Les eaux guinéennes (Conakry)

Huit bateaux suspects se sont rapprochés des côtes guinéennes, semant la panique générale dans la capitale, Conakry, et ses environs.

En Guinée, un vent de panique a soufflé, ce jeudi 25 octobre 2018. En cause, des bateaux de pêche, au nombre de huit, appartenaient à une société de pêche artisanale chinoise, qui, dans une manœuvre de rapprocher leur collecte des revendeuses que les bateaux, se sont rapprochés des côtes. Ce qui  occasionné une panique de la population locale qui, aussitôt a cru à une invasion de rebelles. Pire, certains étaient convaincus que ces bateaux étaient là pour renverser le Président Alpha Condé.

Selon le ministère guinéen des Pêches, de l’Aquaculture et de l’Economie maritime, ces bateaux, qui dans la nuit du 24 au 25 octobre, ont mouillé au large du port de Kassogna, dans la Préfecture de Coyah, pour débarquer leur prise, effectuaient une pêche illégale.
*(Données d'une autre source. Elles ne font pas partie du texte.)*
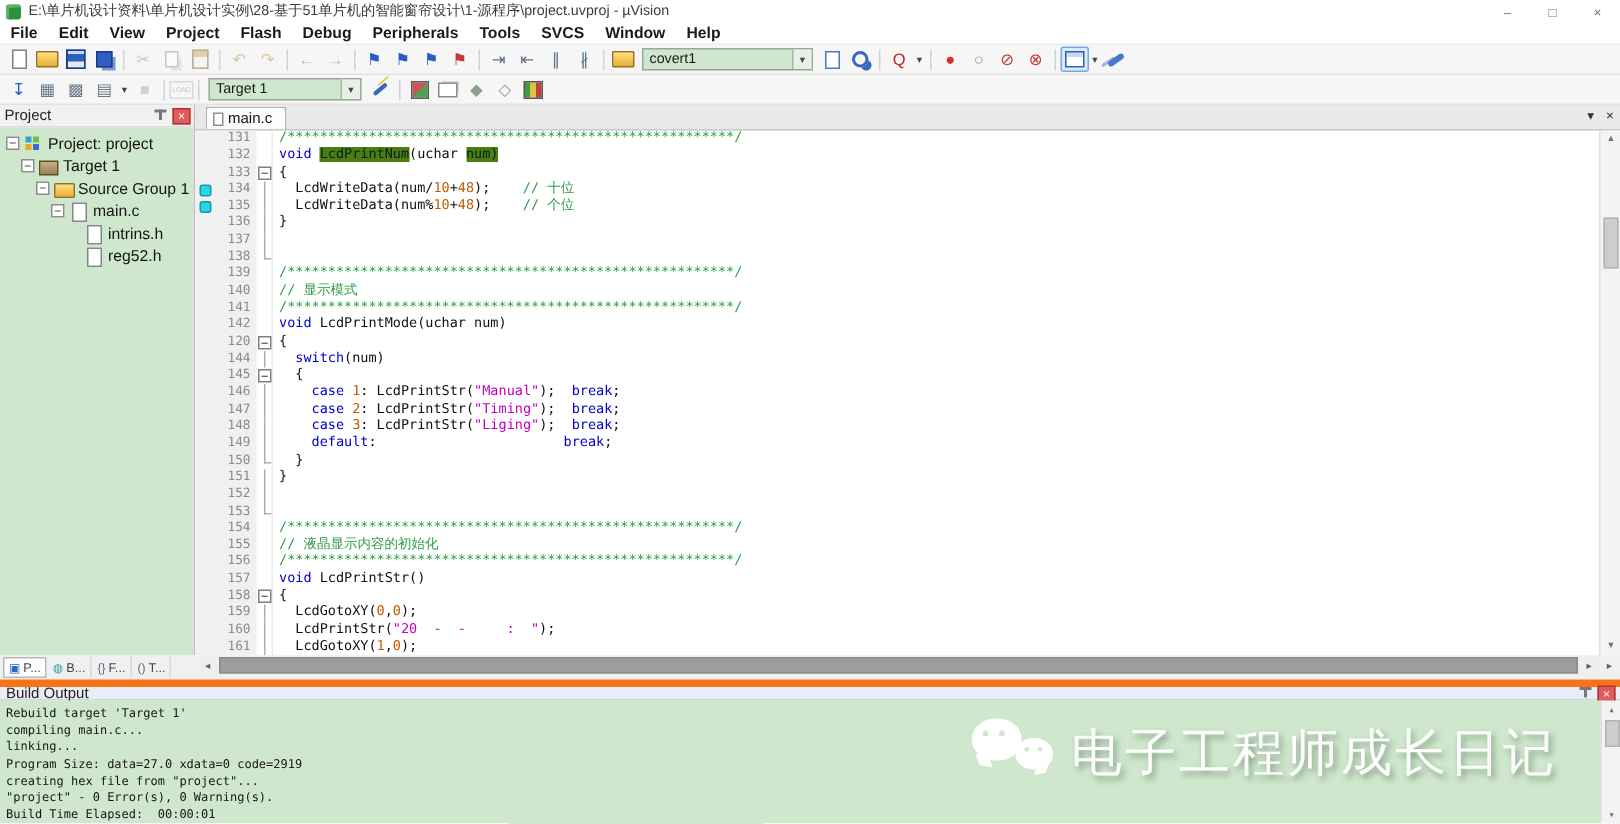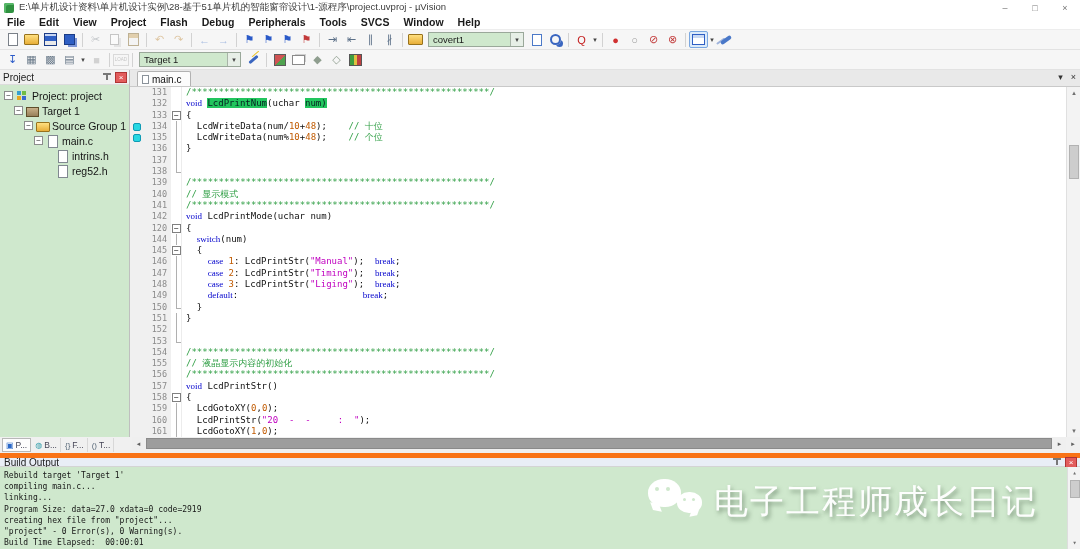--- a/index.html
+++ b/index.html
@@ -217,7 +217,7 @@
       <span class="tbi" data-name="uncomment-icon" style="color: rgb(92, 112, 136);">∦</span>
       <div class="sep" data-name="toolbar-separator"></div>
       <span class="tbi" data-name="find-folder-icon"></span>
-      <div class="combo" data-name="search-combo" style="width: 96px;">
+      <div class="combo" data-name="search-combo" style="width: 114px;">
         <span class="combo-value" data-name="search-combo-value">covert1</span>
         <span class="combo-arrow" data-name="chevron-down-icon">▾</span>
       </div>

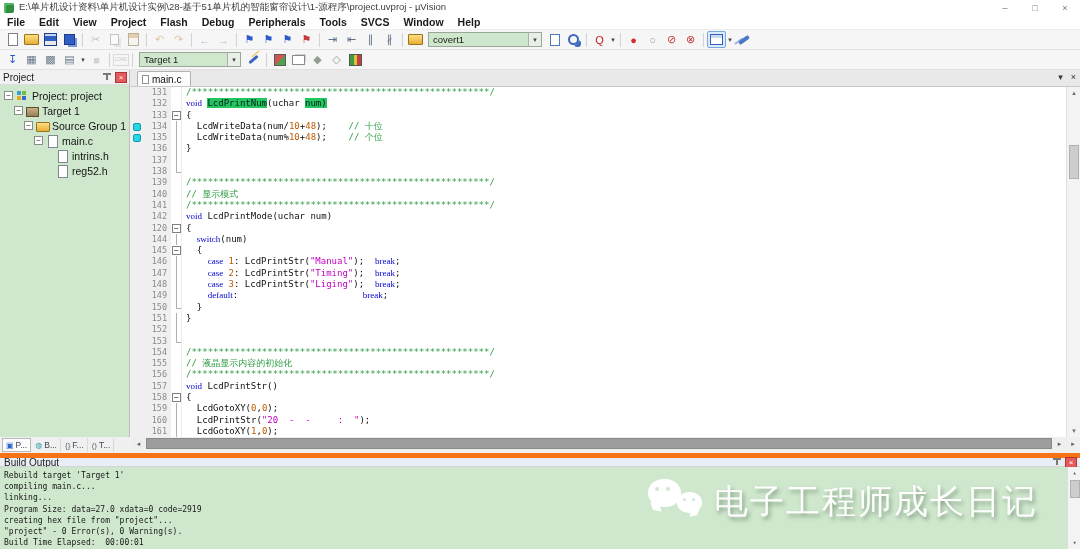--- a/index.html
+++ b/index.html
@@ -115,7 +115,7 @@
   .lfold.flend::before { content:""; position:absolute; left:5px; top:0; height:6px; width:4px;
     border-left:1px solid #b0b0b0; border-bottom:1px solid #b0b0b0; }
   .lcode { padding-left:4px; color:#101010; }
-  .sc { color:#2f9e44; } .sk { color:#0000cc;font-family:Liberation Serif, serif; } .sn { color:#c05a00; }
+  .sc { color:#2f9e44; } .sk { color:#0000cc; } .sn { color:#c05a00; }
   .ss { color:#c000c0; } .sp { color:#101010; } .sh { background:#22c55e; color:#062022; }
 
   .vscroll { width:14px; background:#f3f3f3; border-left:1px solid #e0e0e0; position:relative; flex:0 0 auto; }

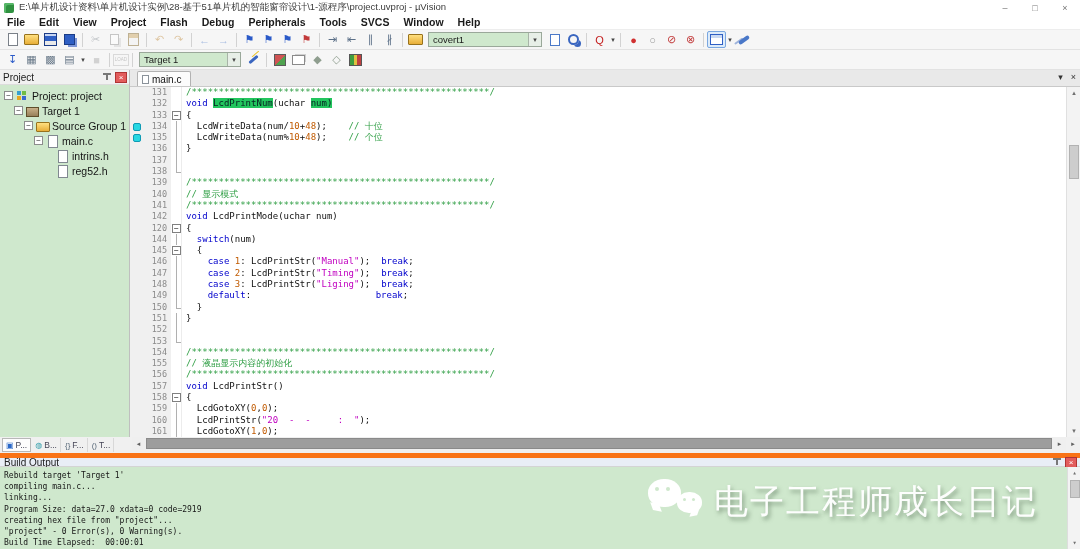--- a/index.html
+++ b/index.html
@@ -116,7 +116,7 @@
     border-left:1px solid #b0b0b0; border-bottom:1px solid #b0b0b0; }
   .lcode { padding-left:4px; color:#101010; }
   .sc { color:#2f9e44; } .sk { color:#0000cc; } .sn { color:#c05a00; }
-  .ss { color:#c000c0; } .sp { color:#101010; } .sh { background:#22c55e; color:#062022; }
+  .ss { color:#c000c0; } .sp { color:#101010; } .sh { background:#4d7c0f; color:#062022; }
 
   .vscroll { width:14px; background:#f3f3f3; border-left:1px solid #e0e0e0; position:relative; flex:0 0 auto; }
   .varrow { position:absolute; left:0; width:14px; height:12px; text-align:center; font-size:7px; color:#707070; line-height:12px; }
D’autant que, insiste l’autorité, leur zone d’activité, Dubreka, était interdite  de toutes activités de pêche. Et le ministre Fréderic Loua de hausser le ton : « Nous allons procéder à  l’arraisonnement de ces  bateaux. Ces bateaux étrangers ne vont plus pêcher en Guinée ».

Alertées, les forces de défense guinéennes, qui se préparaient à une riposte à la mesure de l’attaque, se sont déployées dans les zones névralgiques du pays. Sauf que c’était une fausse alerte, comme l’indique un communiqué du ministère, qui a révélé « la présence de six (06) navires de pêche artisanale avancés, dont trois (03) avaient débarqué déjà leur contenu dans un camion frigo qui a été immédiatement arraisonné (…). Deux (02) des huit (08) navires en rade ».